Aqui mais uma vez combinam-se as aproximações com a má fé. A competitividade-preço não seria feita em detrimento dos países da Europa do Sul, pois todas as estimativas mostram que eles teriam interesse em desvalorizar mais do que nós. Os ganhos quanto às importações far-se-iam essencialmente em detrimento da Alemanha que veria o seu excedente comercial de 5% do PIB transformar-se num défice de -3% do PIB. A situação da Itália seria na realidade mais favorável que a da França. Foi o que se mostrou numa nota publicada no RussEurope [3] . A seguir, pretende-se que o excedente comercial da Alemanha será inchado, o que é uma afirmação contrária não só a todas as estimativas como também ao simples bom senso económico. Na realidade, a Alemanha verá o seu excedente transformar-se temporariamente em défice, mas ela deveria beneficiar de um efeito de baixa dos preços não desprezível [4] . Finalmente, e aqui os autores do artigo não são simplesmente maus economistas mas também de uma má fé notável, quando afirmam que "Tudo isso [se passaria] num contexto de especulação desenfreada". Ora, é muito claro que uma desvalorização – ou dito de outra forma, uma saída do euro – não poderia ter lugar senão no caso em que houvesse um controle dos capitais dos mais estritos, como aquele actualmente existente para Chipre. Foi dito e repetido que a crise cipriota fora a ocasião de verificar a possibilidade material de um controle dos capitais no seio da zona Euro e em contradição com o Tratado de Lisboa. Não só nossos autores do artigo de Économie et Politique estão cegos para a evidência, também estão surdos!

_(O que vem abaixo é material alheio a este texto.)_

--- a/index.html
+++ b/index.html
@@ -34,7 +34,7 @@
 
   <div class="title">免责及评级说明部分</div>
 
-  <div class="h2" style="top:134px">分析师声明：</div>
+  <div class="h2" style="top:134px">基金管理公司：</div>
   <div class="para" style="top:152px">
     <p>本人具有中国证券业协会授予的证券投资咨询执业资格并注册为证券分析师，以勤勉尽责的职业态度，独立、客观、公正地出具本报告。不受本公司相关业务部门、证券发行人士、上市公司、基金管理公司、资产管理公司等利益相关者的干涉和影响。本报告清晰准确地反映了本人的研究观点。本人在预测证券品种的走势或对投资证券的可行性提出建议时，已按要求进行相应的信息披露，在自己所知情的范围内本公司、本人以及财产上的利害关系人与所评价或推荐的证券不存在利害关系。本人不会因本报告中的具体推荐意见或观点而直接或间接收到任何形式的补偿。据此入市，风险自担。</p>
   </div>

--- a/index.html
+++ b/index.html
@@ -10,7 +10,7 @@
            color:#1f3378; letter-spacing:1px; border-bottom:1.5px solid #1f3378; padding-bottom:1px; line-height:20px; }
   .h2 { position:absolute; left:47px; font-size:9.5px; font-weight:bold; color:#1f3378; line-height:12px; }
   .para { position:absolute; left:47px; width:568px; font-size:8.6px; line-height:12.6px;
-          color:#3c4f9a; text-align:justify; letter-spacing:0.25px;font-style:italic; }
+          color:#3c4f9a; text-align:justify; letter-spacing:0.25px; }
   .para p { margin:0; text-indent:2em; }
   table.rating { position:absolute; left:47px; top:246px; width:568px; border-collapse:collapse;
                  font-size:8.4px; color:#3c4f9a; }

Terceiro ponto, e aqui fica à plena luz toda a má fé dos autores deste artigo, encontra-se a seguinte afirmação:

"Nossa dívida foi muito internacionalizada desde os anos 1980. Hoje é detida em 60% por operadores não residentes, bancos, sociedades de seguros, fundos de pensão... O retorno ao Franco desvalorizado implicaria automaticamente um encarecimento de 25% sobre os cerca de 1140 mil milhões de euros de títulos de dívida detidos fora da França".

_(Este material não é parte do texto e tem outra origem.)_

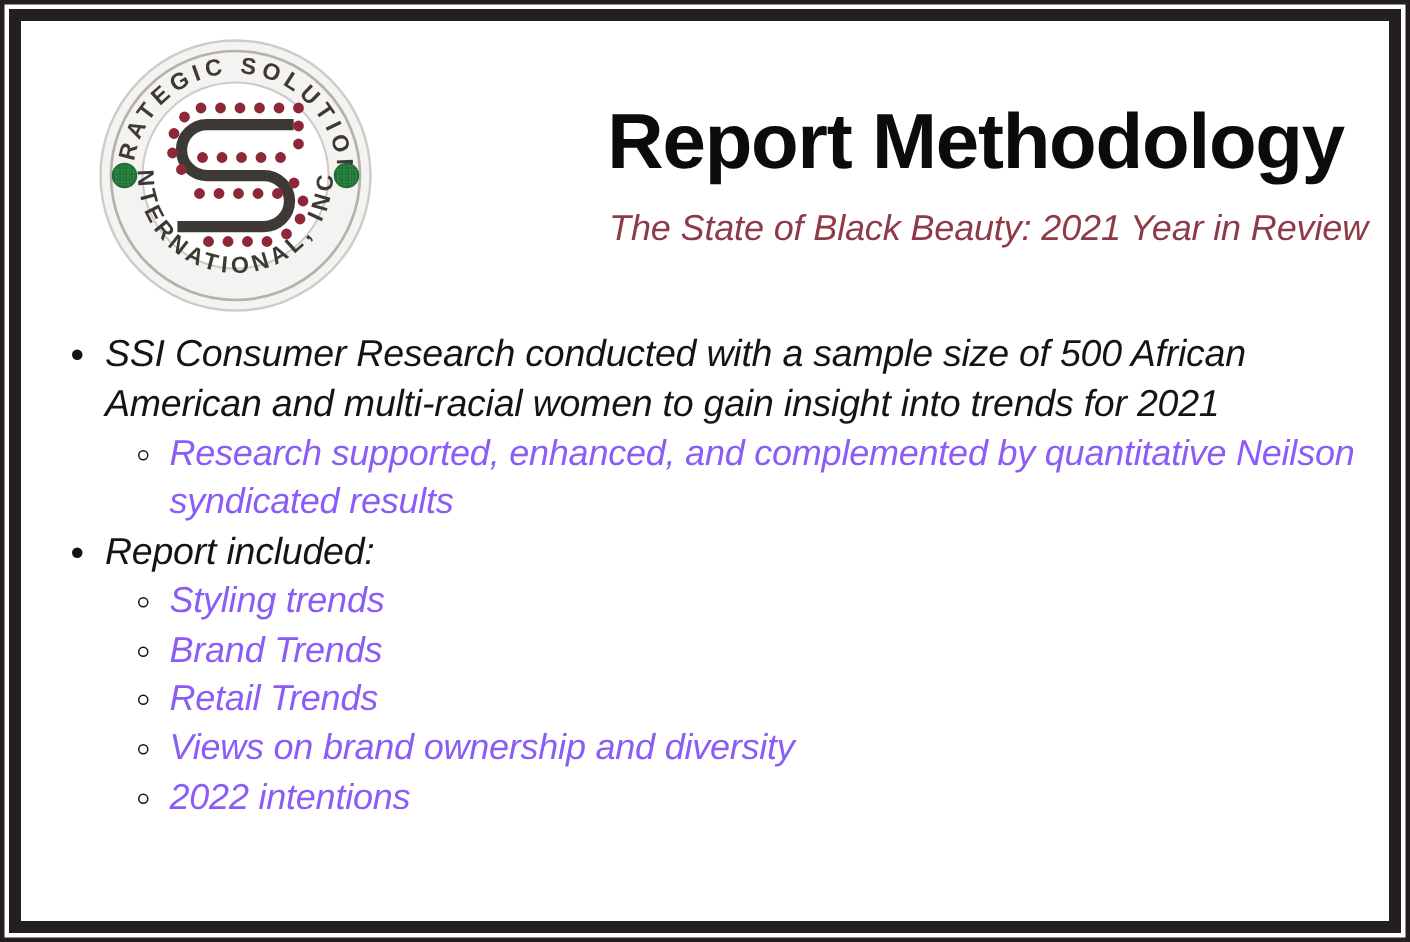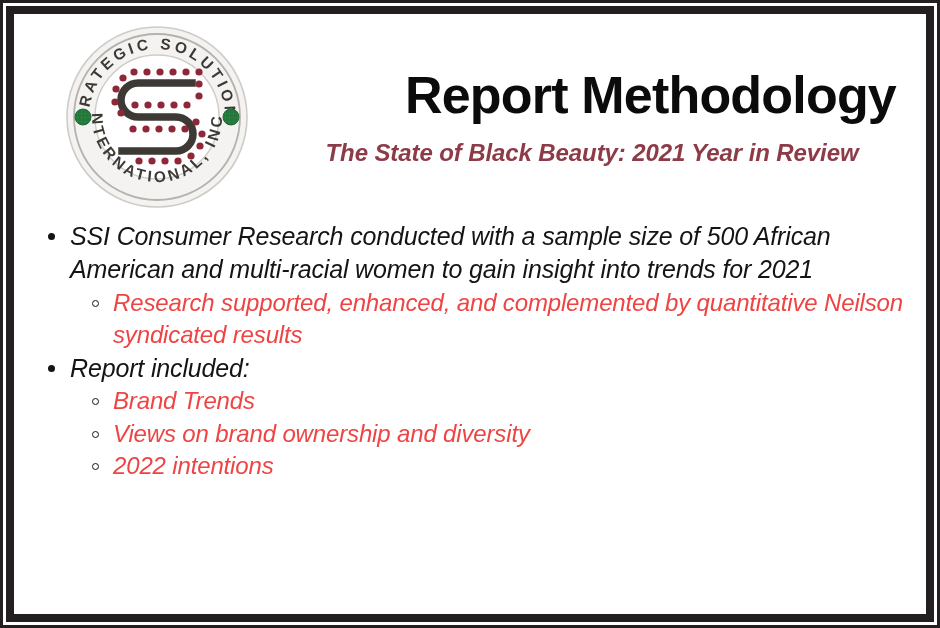--- a/index.html
+++ b/index.html
@@ -86,13 +86,12 @@
     margin: 6px 0 0 0;
     font-family: "Liberation Sans", sans-serif;
     font-size: 24px;
-    font-weight: 700;
+    font-weight: 400;
     font-style: italic;
     letter-spacing: -0.1px;
     line-height: 1.15;
     color: #8C3B47;
     white-space: nowrap;
-    text-align: center;
   }
 
   

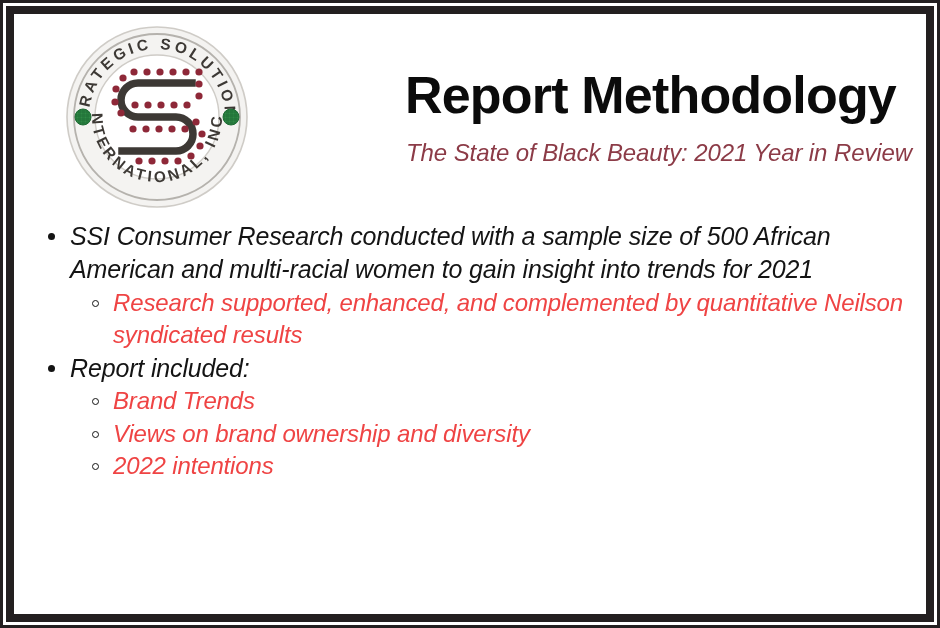--- a/index.html
+++ b/index.html
@@ -145,7 +145,7 @@
     font-family: "Liberation Sans", sans-serif;
     font-size: 24px;
     font-weight: 300;
-    color: #ef4444;
+    color: #8b5cf6;
     line-height: 1.36;
     letter-spacing: -0.15px;
     padding-right: 10px;

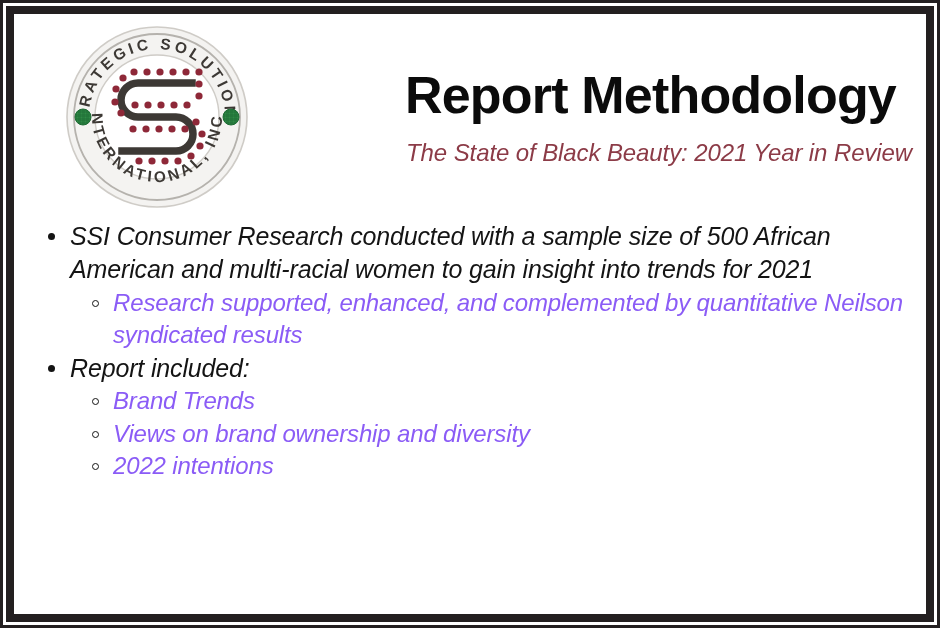--- a/index.html
+++ b/index.html
@@ -274,6 +274,10 @@
           <ul class="lvl2">
             <li class="item-l2">
               <span class="bullet-circle"></span>
+              <span class="txt-l2">Styling trends</span>
+            </li>
+            <li class="item-l2">
+              <span class="bullet-circle"></span>
               <span class="txt-l2">Brand Trends</span>
             </li>
             <li class="item-l2">

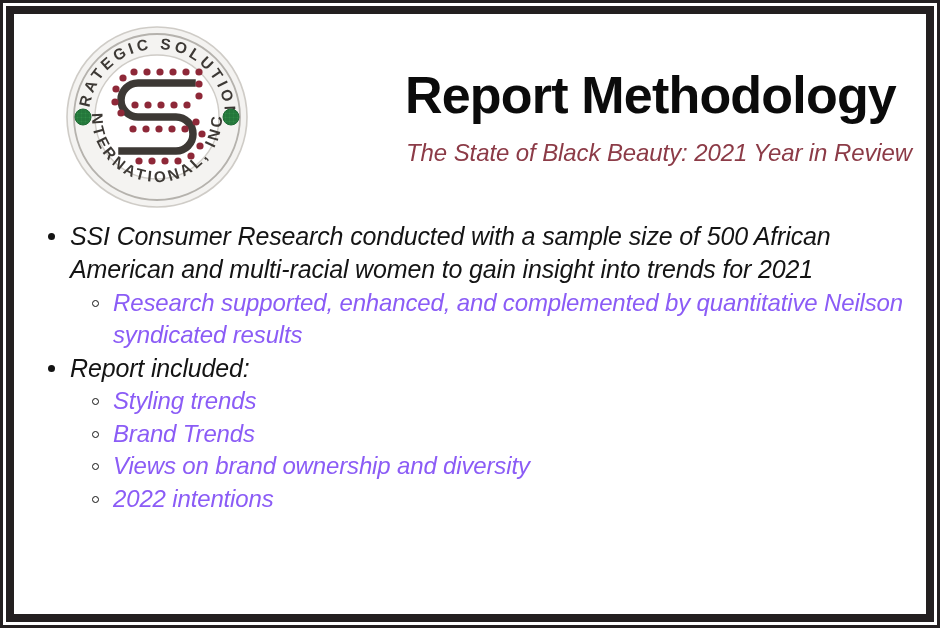--- a/index.html
+++ b/index.html
@@ -282,6 +282,10 @@
             </li>
             <li class="item-l2">
               <span class="bullet-circle"></span>
+              <span class="txt-l2">Retail Trends</span>
+            </li>
+            <li class="item-l2">
+              <span class="bullet-circle"></span>
               <span class="txt-l2">Views on brand ownership and diversity</span>
             </li>
             <li class="item-l2">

Recordamos aqui que o problema não está no estatuto do operador mas sim no lugar de emissão do contrato. É um facto do direito internacional que nossos autores ou ignoraram soberbamente (e deveriam com urgência fazer cursos) ou escondem dos seus leitores e, portanto, fazem desinformação. Na realidade, 85% do montante da dívida francesa é emitida em contratos de direito francês. Estes contratos estipulam que a dívida será reembolsada na moeda em curso no nosso país. Isso significa que em caso de saída do Euro esta dívida será re-etiquetada em Francos nos mesmos montantes que em Euros. O efeito de revalorização desta dívida não afectará senão os 15% restantes. Aqui, mais uma vez, 15% aumentado de 25% não representam senão 3,75% do total e não 25% como é afirmado. É claro que os autores jogam com o desconhecimento dos seus leitores e procuram provocar um efeito de medo a fim de afastar toda discussão séria sobre uma saída do Euro. Isto é baixo e é lamentável!

As afirmações que se seguem são apenas uma maneira de ocultar a verdade. Acreditar que é possível alterar a estrutura da zona Euro sem passar por uma grande crise e por uma dissolução da moeda única é pura ilusão, a qual serve para discussões de café mas não certamente para um debate racional sobre as alternativas à crise actual. Os autores deste artigo não só cometeram um acto malévolo contra os povos da França e dos países da Europa do Sul como também, pelas inexactidões e falsidades repetidas que este artigo contém, desonram o nome de economista que se atribuem para fins de pura e simples propaganda.

16/Junho/2013

1. Paul BOCCARA, Frédéric BOCCARA, Yves DIMICOLI, Denis DURAND, Jean-Marc DURAND, Catherine MILLS, " Contre l'austérité en Europe luttons pour un autre euro " , 16 juin 2013
2. Artus P., (rédacteur) "Quels pays de la zone euro profiteraient d'une dépréciation de l'euro?", NATIXIS, Flash-Economie n° 148, du 13 février 2013.
3. Sapir, J., Quels scénarii pour une dissolution de la Zone Euro ? , note publiée le 21 mai 2013 sur RussEurope, URL : http://russeurope.hypotheses.org/1254
4. Sapir, J., Excursions allemandes, note publiée le 24 mai 2013 sur RussEurope, URL : http://russeurope.hypotheses.org/1278


[*] Economista, autor de Faut-il sortir de l'Euro?